For a tutorial on the differences between free and total chlorine we suggest you take a look at a popular blog entry on our site called “What is the Difference Between Total Residual Chlorine and Free Chlorine?“.
In a nutshell, however, if you use chlorine or bromine to sanitize your hot tub water then you have a problem that needs remedying right away: Your water contains no sanitizers — and you need to add some right away!
If, on the other hand, you use an alternative water sanitizing system (mineral ionization, ozone, peroxide, biguanide, etc.), then having no chlorine reading on either pad probably isn’t an issue.
Testing for alternative sanitizers
As more and more folks migrate towards alternative sanitizing systems for their spas and hot tubs, the need for testing methods for the alternative sanitizing methods grows.
And now for something completely (maybe) different…
Always consider the source water FIRST
Whether you have a swimming pool or a hot tub, the final quality of your water will depend heavily upon the quality of your source water (the water you fill your pool or hot tub with) and, more importantly, what you do to correct any issues that may exist with the water once you have added it to your pool or spa.
As ‘coders’ in the computer programming world often say, ‘Garbage In, Garbage Out!’
If your source water sucks, to use a term most of us definitely recognize, then without correction the water quality of any pool or spa filled with the source water will also suck.
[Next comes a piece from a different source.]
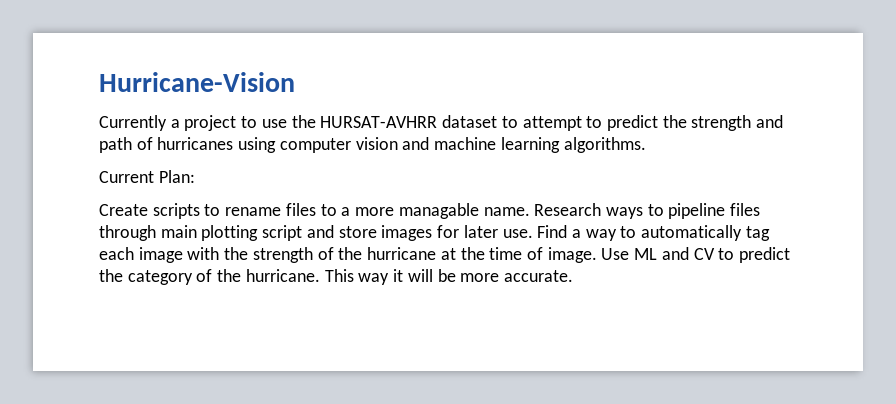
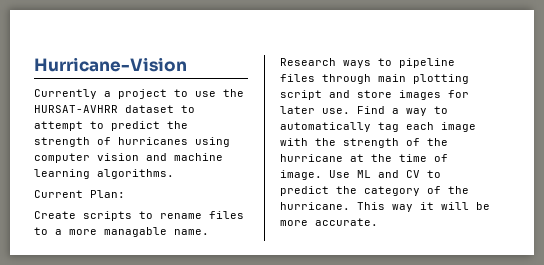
[756,115,784,128] [99,137,132,153] and path -> (90, 142) none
Testing the water prior to the addition of chemicals makes total sense — unless, of course, you would rather spend money to fix problems like… staining on liners, fixtures, etc. caused by the addition of sanitizers (chlorine, bromine, etc.) which NEED to get added to the water.
Important Chemistry Lesson: Adding strong oxidizers like chlorine to water that contains dissolved metals like copper, iron, etc. may result in the formation of insoluble compounds that will settle on and stain any surfaces they encounter.